[Code change snippets]

►

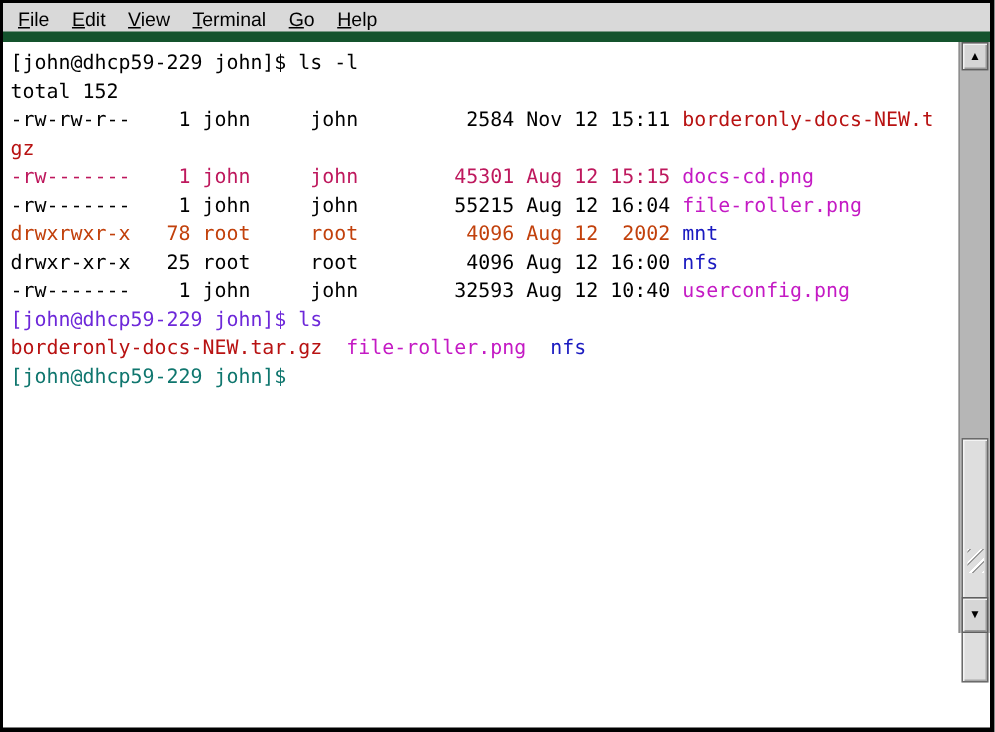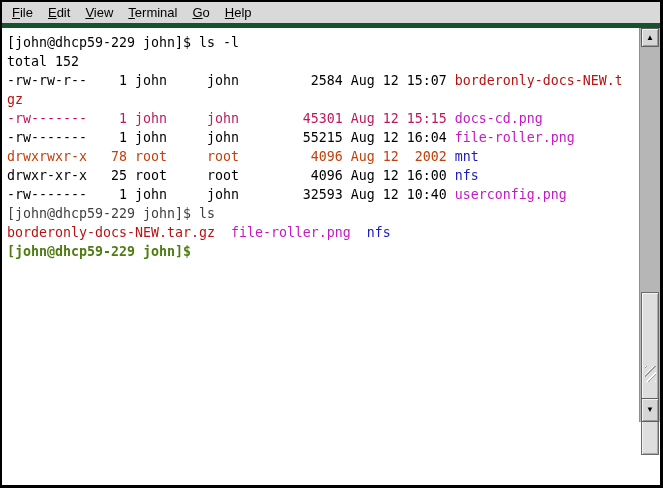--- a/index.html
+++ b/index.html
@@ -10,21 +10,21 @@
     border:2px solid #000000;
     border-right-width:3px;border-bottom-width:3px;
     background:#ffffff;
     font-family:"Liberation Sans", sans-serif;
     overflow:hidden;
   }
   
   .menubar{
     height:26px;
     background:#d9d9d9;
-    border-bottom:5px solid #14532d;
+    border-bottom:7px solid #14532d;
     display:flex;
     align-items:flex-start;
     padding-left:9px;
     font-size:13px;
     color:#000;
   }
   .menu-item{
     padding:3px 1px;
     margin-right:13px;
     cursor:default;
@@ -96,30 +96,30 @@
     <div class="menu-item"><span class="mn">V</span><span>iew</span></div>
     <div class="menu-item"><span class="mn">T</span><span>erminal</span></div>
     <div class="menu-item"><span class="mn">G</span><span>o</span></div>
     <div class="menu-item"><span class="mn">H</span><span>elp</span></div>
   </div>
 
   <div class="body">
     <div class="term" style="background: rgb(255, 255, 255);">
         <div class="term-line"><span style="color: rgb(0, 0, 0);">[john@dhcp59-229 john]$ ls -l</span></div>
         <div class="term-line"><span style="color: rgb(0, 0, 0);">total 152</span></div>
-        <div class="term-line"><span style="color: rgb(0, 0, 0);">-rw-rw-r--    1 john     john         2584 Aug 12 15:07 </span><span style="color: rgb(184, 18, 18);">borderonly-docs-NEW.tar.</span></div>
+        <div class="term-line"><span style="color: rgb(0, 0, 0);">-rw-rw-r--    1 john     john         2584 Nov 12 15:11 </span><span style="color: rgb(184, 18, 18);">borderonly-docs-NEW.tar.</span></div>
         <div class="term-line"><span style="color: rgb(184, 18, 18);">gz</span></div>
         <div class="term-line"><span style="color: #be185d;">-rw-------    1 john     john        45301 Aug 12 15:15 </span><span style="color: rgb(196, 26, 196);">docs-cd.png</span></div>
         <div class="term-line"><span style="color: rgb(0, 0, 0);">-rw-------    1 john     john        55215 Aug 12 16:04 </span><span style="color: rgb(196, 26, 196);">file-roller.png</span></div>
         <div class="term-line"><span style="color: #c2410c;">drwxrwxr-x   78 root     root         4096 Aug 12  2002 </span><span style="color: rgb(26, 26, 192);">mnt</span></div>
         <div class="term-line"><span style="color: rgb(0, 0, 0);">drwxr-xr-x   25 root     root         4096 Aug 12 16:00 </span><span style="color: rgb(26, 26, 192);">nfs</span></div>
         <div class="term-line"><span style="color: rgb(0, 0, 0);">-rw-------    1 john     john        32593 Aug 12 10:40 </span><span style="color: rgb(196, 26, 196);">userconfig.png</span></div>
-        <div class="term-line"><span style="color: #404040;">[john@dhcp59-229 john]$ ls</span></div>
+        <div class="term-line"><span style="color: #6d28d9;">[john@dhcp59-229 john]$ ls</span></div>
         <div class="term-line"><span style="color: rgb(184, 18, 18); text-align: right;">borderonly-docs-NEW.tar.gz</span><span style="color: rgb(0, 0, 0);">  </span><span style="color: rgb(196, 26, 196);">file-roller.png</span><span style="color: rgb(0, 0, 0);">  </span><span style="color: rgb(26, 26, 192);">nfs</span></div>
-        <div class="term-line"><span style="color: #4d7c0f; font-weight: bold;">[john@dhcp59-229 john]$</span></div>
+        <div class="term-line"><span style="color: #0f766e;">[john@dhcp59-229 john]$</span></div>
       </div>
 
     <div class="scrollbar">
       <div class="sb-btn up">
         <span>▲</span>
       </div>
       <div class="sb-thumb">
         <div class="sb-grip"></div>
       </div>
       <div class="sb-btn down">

◄
►

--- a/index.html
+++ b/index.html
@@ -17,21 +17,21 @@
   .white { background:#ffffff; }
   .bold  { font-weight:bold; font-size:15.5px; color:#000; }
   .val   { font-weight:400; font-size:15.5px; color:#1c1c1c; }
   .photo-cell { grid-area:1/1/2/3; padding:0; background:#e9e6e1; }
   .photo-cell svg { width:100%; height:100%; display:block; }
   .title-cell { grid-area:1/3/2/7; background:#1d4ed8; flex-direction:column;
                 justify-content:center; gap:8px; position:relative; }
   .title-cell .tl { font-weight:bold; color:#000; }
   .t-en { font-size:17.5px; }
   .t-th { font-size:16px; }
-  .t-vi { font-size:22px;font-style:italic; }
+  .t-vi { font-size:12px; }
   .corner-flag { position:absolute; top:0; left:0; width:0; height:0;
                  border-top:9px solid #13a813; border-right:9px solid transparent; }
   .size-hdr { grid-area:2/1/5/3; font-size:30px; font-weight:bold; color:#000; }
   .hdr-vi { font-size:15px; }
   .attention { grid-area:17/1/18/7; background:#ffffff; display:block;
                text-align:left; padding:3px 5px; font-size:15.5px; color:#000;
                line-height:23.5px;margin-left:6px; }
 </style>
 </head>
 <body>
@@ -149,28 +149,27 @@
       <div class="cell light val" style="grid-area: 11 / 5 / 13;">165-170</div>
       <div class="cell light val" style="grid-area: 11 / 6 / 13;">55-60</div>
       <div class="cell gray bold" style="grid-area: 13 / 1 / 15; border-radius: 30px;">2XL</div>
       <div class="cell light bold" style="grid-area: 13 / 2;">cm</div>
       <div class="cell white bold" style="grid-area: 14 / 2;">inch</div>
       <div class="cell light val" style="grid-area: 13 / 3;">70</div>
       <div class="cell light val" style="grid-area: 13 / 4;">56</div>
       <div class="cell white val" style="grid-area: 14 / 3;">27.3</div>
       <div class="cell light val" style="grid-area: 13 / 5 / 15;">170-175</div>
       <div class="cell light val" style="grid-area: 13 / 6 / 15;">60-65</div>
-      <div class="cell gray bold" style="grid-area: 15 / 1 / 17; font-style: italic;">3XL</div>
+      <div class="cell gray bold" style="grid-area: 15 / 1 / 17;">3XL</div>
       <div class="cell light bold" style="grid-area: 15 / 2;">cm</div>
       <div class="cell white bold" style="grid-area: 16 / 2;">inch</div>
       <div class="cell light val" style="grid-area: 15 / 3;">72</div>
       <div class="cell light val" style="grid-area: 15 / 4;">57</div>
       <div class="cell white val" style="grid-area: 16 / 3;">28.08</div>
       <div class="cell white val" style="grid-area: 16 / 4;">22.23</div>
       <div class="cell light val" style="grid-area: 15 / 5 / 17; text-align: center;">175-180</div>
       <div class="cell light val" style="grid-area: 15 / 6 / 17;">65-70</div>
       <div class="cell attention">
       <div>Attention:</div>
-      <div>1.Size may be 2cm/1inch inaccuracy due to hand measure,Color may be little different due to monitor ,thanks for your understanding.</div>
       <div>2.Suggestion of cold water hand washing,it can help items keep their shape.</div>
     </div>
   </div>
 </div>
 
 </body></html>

◄

> _Directions for this task_:
Identify the lines in the entries that hold "width" and return each one.

> _Response to the exercise_:
     border-right-width:3px;border-bottom-width:3px;
   .photo-cell svg { width:100%; height:100%; display:block; }
   .corner-flag { position:absolute; top:0; left:0; width:0; height:0;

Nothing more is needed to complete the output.